Turning her head toward the dugout, Krueg's searching eyes met the proud, misty gaze of her parents, Korey and Angie.
The joyous expression that passed between the exultant trio revealed a deeper, more significant meaning than just winning the World Series. It was a poignant moment that emphasized the true meaning of life, death and survival.
For Karly Krueg, it symbolized the 10-year anniversary almost to the day of her dramatic triumph over a deadly adversary — acute lymphocytic leukemia — the same disease that claimed the life of former 49ers head coach Bill Walsh earlier this week.
Karly's rise to prominence as one of the area's top softball players has coaches and fans talking.
"She is absolutely an amazing girl considering just how far she has come after what she has been through," Lightning coach Darin Yray said. "It is incredible for her to be the caliber of player that she is after nearly losing her life twice and then undergoing all the chemotherapy treatments. She is one of the best out there on the diamond every single game."
Facing the specter of such a lethal disease, one that was considered an early death sentence for infants just a decade ago, might have seemed insurmountable to any family, let alone the Kruegs.
It was former Lodi High School sweethearts Korey Krueg, a muscular 6-footer who was a star football player in the late 1980s, and his wife, Angie Peterson, now both 36, that brought the infant Karly to Lodi Memorial Hospital after she grew feverish and had trouble breathing on June 30, 1997.
A routine exam by emergency room physicians concluded with an initial diagnosis of pneumonia.

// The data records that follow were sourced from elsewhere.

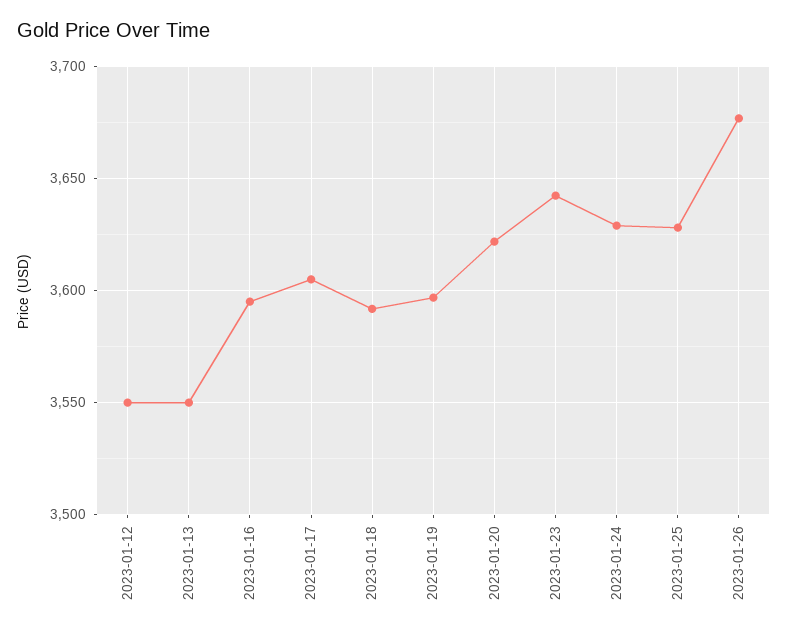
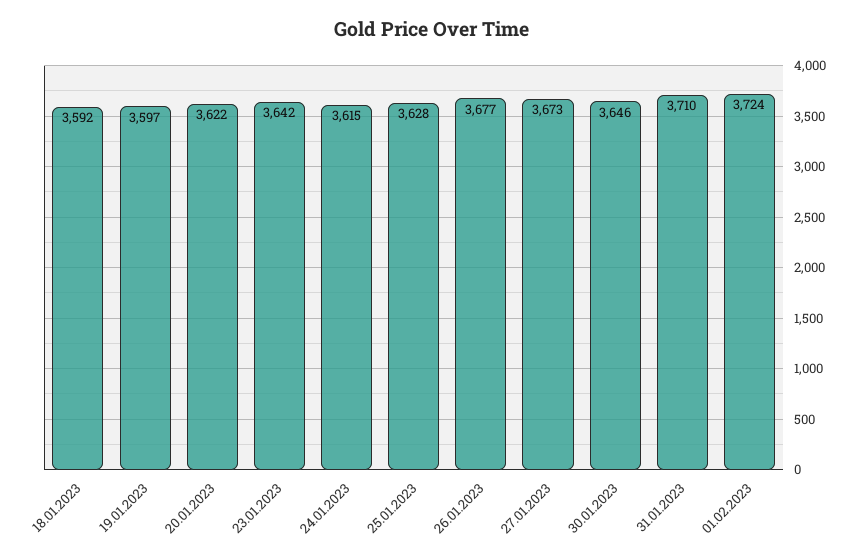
2023-01-12: 3550 -> none
2023-01-13: 3550 -> none
2023-01-16: 3595 -> none
2023-01-17: 3605 -> none
2023-01-24: 3630 -> 3615
27.01.2023: none -> 3673
30.01.2023: none -> 3646
31.01.2023: none -> 3710
01.02.2023: none -> 3724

Puzzled by the diagnosis, Korey Krueg asked the emergency room doctor a fateful question.
"Before she got really sick, I noticed Karly had a lot of bruises," said Krueg, an engineer/EMT for the Mokelumne River Fire Station. "I asked the emergency room doctor about it. He said he would do some blood work."

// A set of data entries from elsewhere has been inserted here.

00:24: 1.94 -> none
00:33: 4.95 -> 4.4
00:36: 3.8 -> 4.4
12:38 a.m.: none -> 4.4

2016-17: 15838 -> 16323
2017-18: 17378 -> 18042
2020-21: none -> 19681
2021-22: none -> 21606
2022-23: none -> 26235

It was that last-minute request posed by her father that ultimately led to Karly's accurate diagnosis of leukemia, and likely saved her life.

The blood work revealed that Karly's white blood cell count had soared well beyond the normal level.

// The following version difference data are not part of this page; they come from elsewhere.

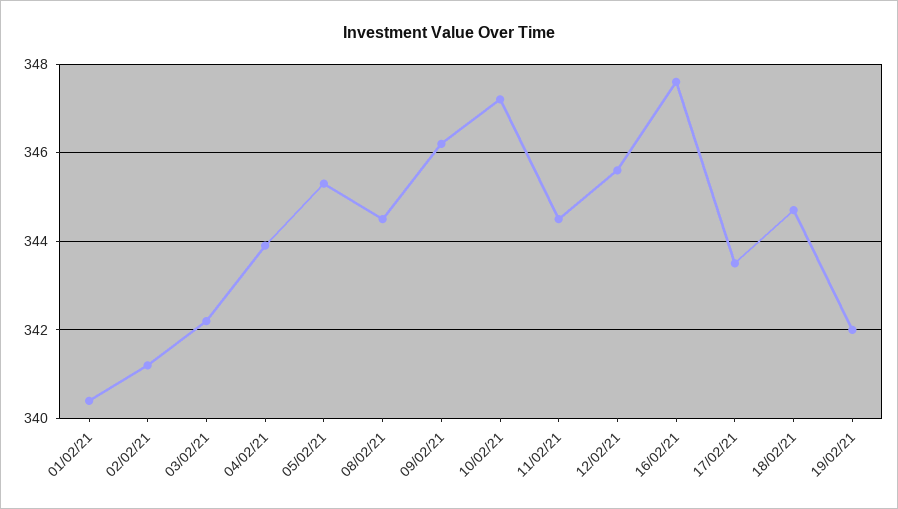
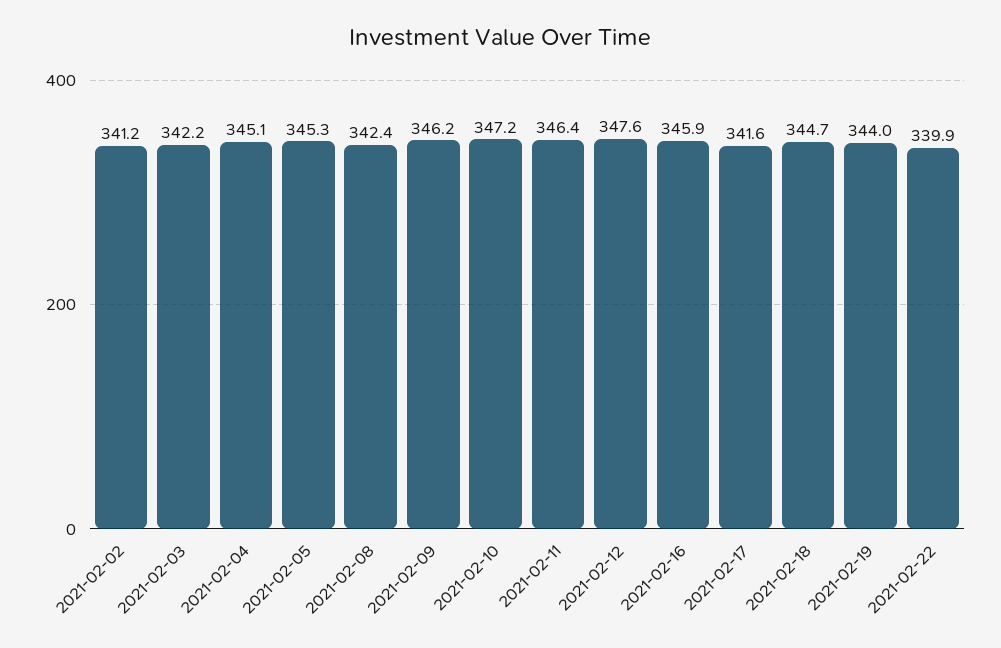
01/02/21: 340.5 -> none
04/02/21: 344 -> 345.1
08/02/21: 344.5 -> 342.4
11/02/21: 344.5 -> 346.4
12/02/21: 345.5 -> 347.6
16/02/21: 347.5 -> 345.9
17/02/21: 343.5 -> 341.6
19/02/21: 342 -> 344
2021-02-22: none -> 339.9

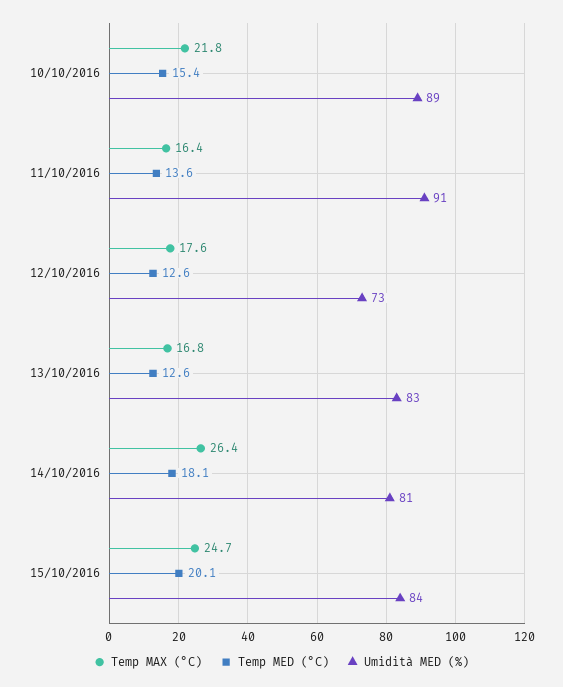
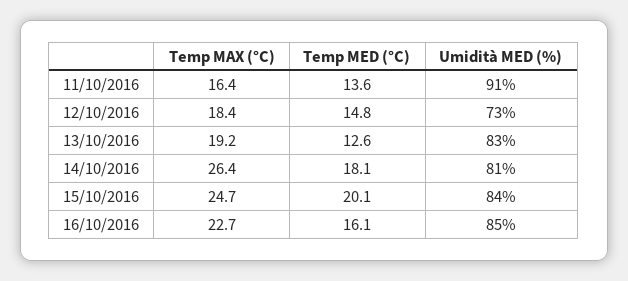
Temp MAX (°C), 10/10/2016: 21.8 -> none
Temp MED (°C), 10/10/2016: 15.4 -> none
Umidità MED (%), 10/10/2016: 89 -> none
Temp MAX (°C), 12/10/2016: 17.6 -> 18.4
Temp MED (°C), 12/10/2016: 12.6 -> 14.8
Temp MAX (°C), 13/10/2016: 16.8 -> 19.2
Temp MAX (°C), 16/10/2016: none -> 22.7
Temp MED (°C), 16/10/2016: none -> 16.1
Umidità MED (%), 16/10/2016: none -> 85

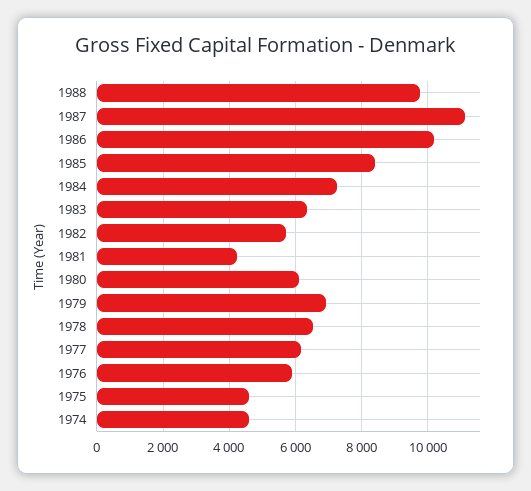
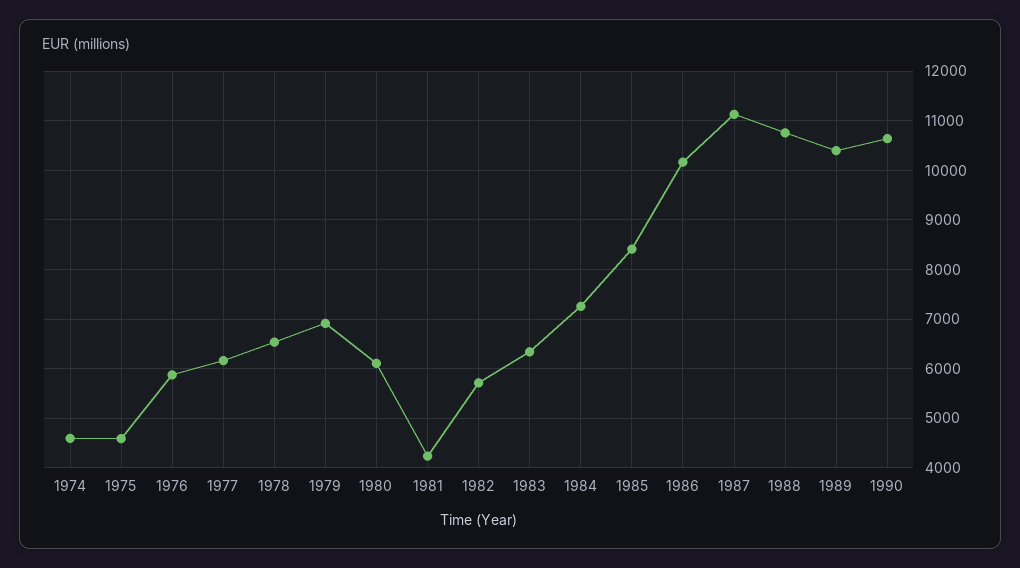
1988: 9800 -> 10800
1989: none -> 10400
1990: none -> 10600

"I am sorry to tell you that your daughter is extremely sick," the doctor said. "Karly needs to be airlifted to Sutter Children's Hospital in Sacramento immediately."
Stunned, Korey Krueg asked the doctor if Karly was going to live.
"He said he honestly could not tell me that," Korey Krueg said. "He said the next few hours were critical."
A shocked father rushed home two blocks away to grab some personal items for the trip, but when he arrived back at Lodi Memorial just minutes later, his wife and daughter were already gone.
The paramedics had strapped Angie onto the ambulance gurney with Karly on top of her, and the emergency transport sped to Sacramento, sirens blaring the entire way.
After surviving six days in the children's intensive care unit, Karly was moved to a regular room as she continued the grueling chemotherapy treatments that left her swollen and bald, but alive.
During the early stages of battling the disease, Karly suffered through three extremely painful lumbar punctures, also known as spinal taps. Later, as it became apparent Karly was at least temporarily out of danger, her doctors approached the family with a question Angie Krueg remembers well.
"They asked us if we were planning on having more children, and we said yes. They said it might not be a bad time to have another child," Krueg recalls, explaining that the doctors wanted to use the blood stem cells from the umbilical cord when the baby was born as a precaution against a leukemia relapse for Karly.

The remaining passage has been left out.